== Information supplied

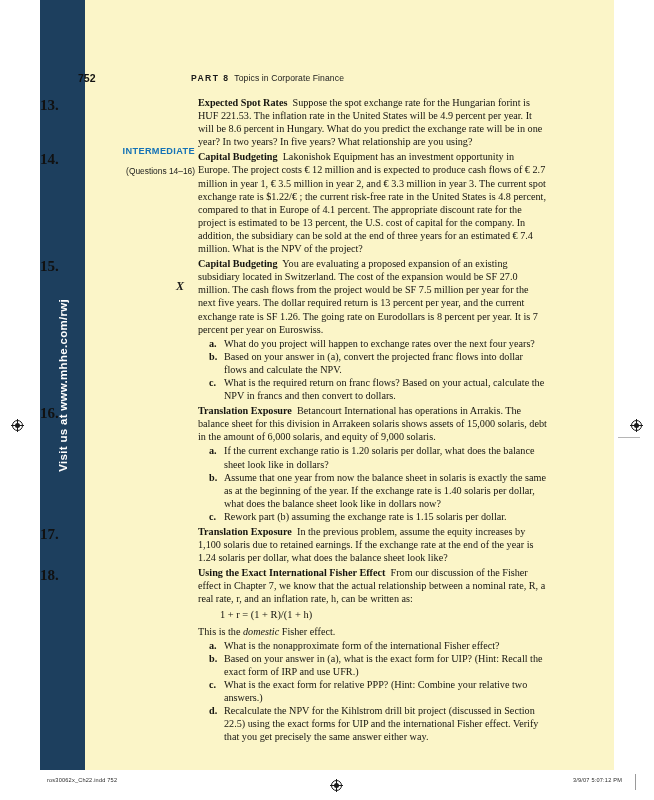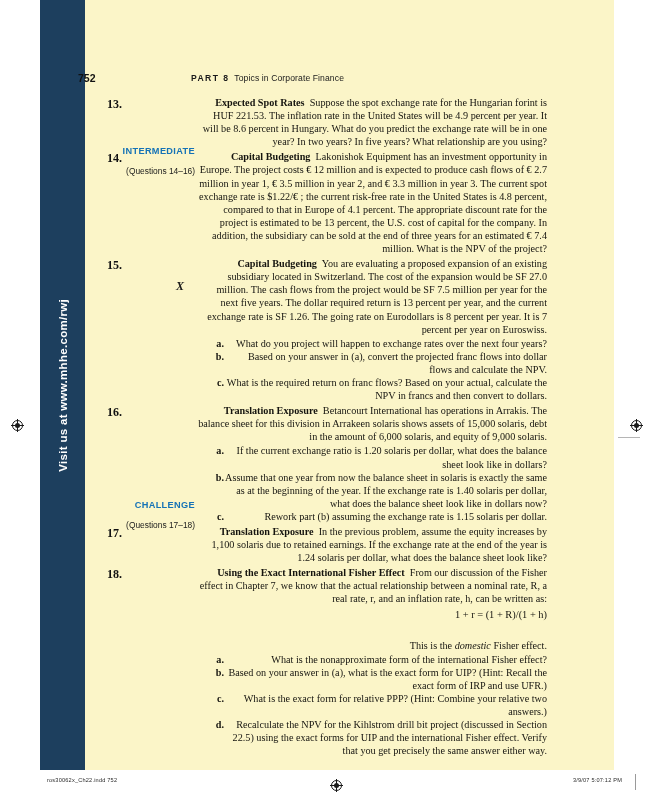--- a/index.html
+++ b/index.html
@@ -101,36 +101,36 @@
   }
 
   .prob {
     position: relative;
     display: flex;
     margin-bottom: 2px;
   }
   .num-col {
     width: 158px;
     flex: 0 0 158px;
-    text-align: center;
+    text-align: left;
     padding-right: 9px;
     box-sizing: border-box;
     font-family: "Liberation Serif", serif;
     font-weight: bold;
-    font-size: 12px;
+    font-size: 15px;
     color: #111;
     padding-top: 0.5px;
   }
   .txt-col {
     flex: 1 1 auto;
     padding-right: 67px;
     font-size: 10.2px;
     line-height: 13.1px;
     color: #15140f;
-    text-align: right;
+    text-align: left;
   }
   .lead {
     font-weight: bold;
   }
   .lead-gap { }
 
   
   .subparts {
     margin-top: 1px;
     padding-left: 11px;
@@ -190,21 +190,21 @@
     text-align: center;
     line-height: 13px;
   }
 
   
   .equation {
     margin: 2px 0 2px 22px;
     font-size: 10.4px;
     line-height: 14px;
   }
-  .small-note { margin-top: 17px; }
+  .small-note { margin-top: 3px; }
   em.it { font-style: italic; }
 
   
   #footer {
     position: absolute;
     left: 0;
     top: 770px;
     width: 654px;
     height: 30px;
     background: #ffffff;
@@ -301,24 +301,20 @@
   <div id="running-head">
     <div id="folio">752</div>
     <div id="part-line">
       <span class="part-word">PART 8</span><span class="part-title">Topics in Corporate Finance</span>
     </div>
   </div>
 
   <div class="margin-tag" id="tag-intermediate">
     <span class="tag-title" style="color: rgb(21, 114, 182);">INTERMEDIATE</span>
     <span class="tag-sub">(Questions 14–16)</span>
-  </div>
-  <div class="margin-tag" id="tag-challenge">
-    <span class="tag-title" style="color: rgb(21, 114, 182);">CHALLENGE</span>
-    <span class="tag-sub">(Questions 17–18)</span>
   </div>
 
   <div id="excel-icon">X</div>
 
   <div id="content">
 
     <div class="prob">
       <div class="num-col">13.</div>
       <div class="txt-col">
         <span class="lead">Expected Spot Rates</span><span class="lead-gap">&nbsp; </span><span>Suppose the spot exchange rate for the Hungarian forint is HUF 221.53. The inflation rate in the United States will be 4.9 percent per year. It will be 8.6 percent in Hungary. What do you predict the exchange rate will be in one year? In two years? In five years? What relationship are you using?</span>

====

*Task requirements*: Output the records verbatim without pictures.

*Answer below*:
--- a/index.html
+++ b/index.html
@@ -101,36 +101,36 @@
   }
 
   .prob {
     position: relative;
     display: flex;
     margin-bottom: 2px;
   }
   .num-col {
     width: 158px;
     flex: 0 0 158px;
-    text-align: center;
+    text-align: left;
     padding-right: 9px;
     box-sizing: border-box;
     font-family: "Liberation Serif", serif;
     font-weight: bold;
-    font-size: 12px;
+    font-size: 15px;
     color: #111;
     padding-top: 0.5px;
   }
   .txt-col {
     flex: 1 1 auto;
     padding-right: 67px;
     font-size: 10.2px;
     line-height: 13.1px;
     color: #15140f;
-    text-align: right;
+    text-align: left;
   }
   .lead {
     font-weight: bold;
   }
   .lead-gap { }
 
   
   .subparts {
     margin-top: 1px;
     padding-left: 11px;
@@ -190,21 +190,21 @@
     text-align: center;
     line-height: 13px;
   }
 
   
   .equation {
     margin: 2px 0 2px 22px;
     font-size: 10.4px;
     line-height: 14px;
   }
-  .small-note { margin-top: 17px; }
+  .small-note { margin-top: 3px; }
   em.it { font-style: italic; }
 
   
   #footer {
     position: absolute;
     left: 0;
     top: 770px;
     width: 654px;
     height: 30px;
     background: #ffffff;
@@ -301,24 +301,20 @@
   <div id="running-head">
     <div id="folio">752</div>
     <div id="part-line">
       <span class="part-word">PART 8</span><span class="part-title">Topics in Corporate Finance</span>
     </div>
   </div>
 
   <div class="margin-tag" id="tag-intermediate">
     <span class="tag-title" style="color: rgb(21, 114, 182);">INTERMEDIATE</span>
     <span class="tag-sub">(Questions 14–16)</span>
-  </div>
-  <div class="margin-tag" id="tag-challenge">
-    <span class="tag-title" style="color: rgb(21, 114, 182);">CHALLENGE</span>
-    <span class="tag-sub">(Questions 17–18)</span>
   </div>
 
   <div id="excel-icon">X</div>
 
   <div id="content">
 
     <div class="prob">
       <div class="num-col">13.</div>
       <div class="txt-col">
         <span class="lead">Expected Spot Rates</span><span class="lead-gap">&nbsp; </span><span>Suppose the spot exchange rate for the Hungarian forint is HUF 221.53. The inflation rate in the United States will be 4.9 percent per year. It will be 8.6 percent in Hungary. What do you predict the exchange rate will be in one year? In two years? In five years? What relationship are you using?</span>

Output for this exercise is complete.